Pursuant to Rule 19b-4 under the Act, the Phlx proposes to adopt a modified listing agreement for a new product to be known as index-linked exchangeable notes.[4]

The text of the proposed rule change appears below. New text is in italics.

Listing Agreement

Nothing in the following agreement shall be so construed as to require the issuer to do any act in contravention of law or in violation of any rule or regulation of any public authority exercising jurisdiction of the Issuer. ____; (hereinafter called the “Corporation”), in consideration of the listing of its securities covered by this application, hereby agrees with the Philadelphia Stock Exchange (hereinafter called the “Exchange”), as follows:

I. The Corporation Will

1. promptly notify the Exchange as soon as it becomes aware that it does not meet the maintenance listing standards.

2. promptly notify the Exchange of any change in the general character or nature of its business.

3. promptly notify the Exchange of any changes of officers or directors.

4. promptly notify the Exchange in the event that it or any company controlled by it shall dispose of any property or of any equity interest in any of its subsidiary companies.

5. promptly notify the Exchange of any change in, or removal of, collateral deposited under any mortgage or trust indenture, under which listed securities of the Corporation have been issued.

6. file two copies of all material mailed by the Corporation to its stockholders with respect to any amendment to its Certificate of Incorporation.

7. file with the Exchange two copies of any amendment to the Certificate of Incorporation (one of which will be certified) as soon as the amendment has the approval of the appropriate state agencies.

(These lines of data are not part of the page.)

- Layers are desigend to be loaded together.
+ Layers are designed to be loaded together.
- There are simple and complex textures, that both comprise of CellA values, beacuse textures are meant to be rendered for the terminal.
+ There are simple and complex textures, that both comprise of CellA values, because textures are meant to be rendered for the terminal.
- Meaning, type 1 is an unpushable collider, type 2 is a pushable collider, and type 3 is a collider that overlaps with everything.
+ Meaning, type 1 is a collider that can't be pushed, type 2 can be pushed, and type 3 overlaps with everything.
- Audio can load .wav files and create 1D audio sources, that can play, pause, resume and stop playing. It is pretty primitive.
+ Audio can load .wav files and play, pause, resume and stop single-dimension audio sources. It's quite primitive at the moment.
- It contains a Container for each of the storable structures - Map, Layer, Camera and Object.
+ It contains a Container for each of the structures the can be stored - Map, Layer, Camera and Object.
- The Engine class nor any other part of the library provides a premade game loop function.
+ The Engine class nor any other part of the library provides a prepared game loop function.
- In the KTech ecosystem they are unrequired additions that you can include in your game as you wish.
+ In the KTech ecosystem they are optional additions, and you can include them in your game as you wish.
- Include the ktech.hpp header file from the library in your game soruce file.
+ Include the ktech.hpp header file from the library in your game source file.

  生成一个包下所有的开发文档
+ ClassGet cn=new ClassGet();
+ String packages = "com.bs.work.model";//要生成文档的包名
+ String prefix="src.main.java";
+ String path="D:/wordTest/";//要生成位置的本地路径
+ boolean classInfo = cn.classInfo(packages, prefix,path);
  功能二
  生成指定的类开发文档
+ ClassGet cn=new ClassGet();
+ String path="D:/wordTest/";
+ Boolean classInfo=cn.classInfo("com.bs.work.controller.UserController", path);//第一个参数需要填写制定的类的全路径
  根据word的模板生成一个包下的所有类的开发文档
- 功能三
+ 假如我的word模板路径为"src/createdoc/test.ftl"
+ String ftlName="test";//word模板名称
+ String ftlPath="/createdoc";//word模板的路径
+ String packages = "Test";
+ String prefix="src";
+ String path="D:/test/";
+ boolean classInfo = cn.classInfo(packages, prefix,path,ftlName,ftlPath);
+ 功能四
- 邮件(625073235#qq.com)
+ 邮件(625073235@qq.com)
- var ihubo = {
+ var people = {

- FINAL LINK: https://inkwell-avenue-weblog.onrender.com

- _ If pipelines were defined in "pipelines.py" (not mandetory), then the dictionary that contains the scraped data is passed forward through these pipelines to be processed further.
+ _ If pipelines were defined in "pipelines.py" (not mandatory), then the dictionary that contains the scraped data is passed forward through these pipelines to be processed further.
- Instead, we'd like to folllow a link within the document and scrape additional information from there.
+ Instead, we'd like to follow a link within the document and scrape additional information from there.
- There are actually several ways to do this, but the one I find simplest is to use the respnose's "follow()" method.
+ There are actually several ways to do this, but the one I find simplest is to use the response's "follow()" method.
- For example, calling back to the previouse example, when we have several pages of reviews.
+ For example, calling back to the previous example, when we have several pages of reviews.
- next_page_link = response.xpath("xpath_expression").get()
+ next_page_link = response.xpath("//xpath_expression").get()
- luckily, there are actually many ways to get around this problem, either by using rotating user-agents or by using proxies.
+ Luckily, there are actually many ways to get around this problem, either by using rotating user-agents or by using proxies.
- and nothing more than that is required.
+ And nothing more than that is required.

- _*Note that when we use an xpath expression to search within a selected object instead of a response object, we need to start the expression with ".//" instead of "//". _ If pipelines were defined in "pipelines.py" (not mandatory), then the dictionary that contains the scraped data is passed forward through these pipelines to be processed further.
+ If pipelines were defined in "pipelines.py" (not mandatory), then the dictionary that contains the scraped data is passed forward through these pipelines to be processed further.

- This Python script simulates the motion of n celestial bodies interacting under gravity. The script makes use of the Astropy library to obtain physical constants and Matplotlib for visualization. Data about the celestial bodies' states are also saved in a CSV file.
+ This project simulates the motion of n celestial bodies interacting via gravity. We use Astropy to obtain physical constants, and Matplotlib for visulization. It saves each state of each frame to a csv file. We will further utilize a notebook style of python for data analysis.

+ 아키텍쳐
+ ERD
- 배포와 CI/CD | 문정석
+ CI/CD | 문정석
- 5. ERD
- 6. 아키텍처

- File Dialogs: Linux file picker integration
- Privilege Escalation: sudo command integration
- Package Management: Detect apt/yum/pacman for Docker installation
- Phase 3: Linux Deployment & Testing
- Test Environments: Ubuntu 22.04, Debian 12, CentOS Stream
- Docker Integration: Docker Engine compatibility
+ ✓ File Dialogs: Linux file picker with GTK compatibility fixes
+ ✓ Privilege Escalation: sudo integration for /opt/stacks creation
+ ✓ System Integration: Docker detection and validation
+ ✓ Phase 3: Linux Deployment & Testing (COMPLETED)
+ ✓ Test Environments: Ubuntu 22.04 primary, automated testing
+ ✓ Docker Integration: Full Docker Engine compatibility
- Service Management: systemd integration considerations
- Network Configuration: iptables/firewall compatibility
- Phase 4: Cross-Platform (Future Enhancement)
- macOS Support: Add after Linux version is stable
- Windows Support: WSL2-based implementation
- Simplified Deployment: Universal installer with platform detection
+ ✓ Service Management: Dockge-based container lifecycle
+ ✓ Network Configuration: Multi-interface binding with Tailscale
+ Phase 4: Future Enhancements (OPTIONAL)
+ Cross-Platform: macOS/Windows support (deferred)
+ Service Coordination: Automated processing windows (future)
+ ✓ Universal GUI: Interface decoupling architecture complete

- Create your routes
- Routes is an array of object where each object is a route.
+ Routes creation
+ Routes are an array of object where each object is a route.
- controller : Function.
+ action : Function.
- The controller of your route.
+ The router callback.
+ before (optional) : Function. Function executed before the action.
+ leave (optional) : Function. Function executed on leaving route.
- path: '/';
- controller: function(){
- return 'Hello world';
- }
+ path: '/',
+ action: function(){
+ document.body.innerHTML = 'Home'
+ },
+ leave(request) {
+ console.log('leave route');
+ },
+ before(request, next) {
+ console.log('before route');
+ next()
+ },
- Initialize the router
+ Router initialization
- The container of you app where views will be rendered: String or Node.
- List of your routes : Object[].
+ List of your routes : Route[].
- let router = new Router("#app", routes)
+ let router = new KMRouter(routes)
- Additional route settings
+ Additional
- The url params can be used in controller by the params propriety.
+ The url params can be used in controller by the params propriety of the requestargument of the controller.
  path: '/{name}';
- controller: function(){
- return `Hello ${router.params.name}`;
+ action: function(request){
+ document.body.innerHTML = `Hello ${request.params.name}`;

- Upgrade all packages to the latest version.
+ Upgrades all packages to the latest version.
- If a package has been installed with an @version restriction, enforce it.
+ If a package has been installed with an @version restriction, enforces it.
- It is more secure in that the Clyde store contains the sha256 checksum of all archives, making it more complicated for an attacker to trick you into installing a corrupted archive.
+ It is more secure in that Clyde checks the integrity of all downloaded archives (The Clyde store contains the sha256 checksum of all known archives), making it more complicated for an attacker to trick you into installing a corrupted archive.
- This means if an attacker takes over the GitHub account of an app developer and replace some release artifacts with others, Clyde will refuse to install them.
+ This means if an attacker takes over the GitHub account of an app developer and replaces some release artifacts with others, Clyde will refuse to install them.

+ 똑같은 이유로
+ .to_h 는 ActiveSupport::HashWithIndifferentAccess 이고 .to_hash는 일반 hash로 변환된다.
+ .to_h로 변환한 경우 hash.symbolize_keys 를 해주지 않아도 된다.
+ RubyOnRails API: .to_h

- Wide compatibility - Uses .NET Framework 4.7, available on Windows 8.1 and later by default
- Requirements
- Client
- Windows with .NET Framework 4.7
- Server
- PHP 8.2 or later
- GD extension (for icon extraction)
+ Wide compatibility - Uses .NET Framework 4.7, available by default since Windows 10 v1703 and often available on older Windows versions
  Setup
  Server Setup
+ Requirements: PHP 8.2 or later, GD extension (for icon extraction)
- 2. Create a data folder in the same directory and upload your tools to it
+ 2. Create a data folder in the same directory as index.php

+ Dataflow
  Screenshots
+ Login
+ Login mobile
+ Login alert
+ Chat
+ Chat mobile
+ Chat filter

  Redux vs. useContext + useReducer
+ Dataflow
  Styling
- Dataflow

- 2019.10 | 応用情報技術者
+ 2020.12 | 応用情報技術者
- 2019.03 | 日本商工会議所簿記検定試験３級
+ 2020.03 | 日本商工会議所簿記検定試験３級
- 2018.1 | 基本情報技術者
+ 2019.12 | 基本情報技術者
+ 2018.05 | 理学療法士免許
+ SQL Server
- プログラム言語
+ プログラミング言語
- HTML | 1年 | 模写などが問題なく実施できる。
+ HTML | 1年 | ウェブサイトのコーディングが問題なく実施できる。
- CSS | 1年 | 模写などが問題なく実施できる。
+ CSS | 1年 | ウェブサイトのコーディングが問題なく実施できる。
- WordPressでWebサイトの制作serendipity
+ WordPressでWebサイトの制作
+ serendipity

8. file with the Exchange two copies of any amendments to the By-Laws of the Corporation (one if which will be certified) as soon as the amendment has the approval of the appropriate state agencies.

9. disclose in its annual report for the Corporation's fiscal year:

a. the number of unoptioned shares available at the beginning and at the close of the year for the granting of options under an option plan;

b. any changes in the exercise price of outstanding options, through cancellation and reissuance or otherwise, except price changes resulting from the normal operation of anti-dilution provisions of the options; and

c. any changes, cancellations or exercises of any options or warrants.

10. notify the Exchange within ten business days following the end of the month in which the change occurred if the Corporation reacquires or disposes of, directly or indirectly, any of its previously listed stock.

11. receive the approval of the Exchange before it purchases, directly or indirectly, any of its securities listed on the Exchange at a price in excess of its market value.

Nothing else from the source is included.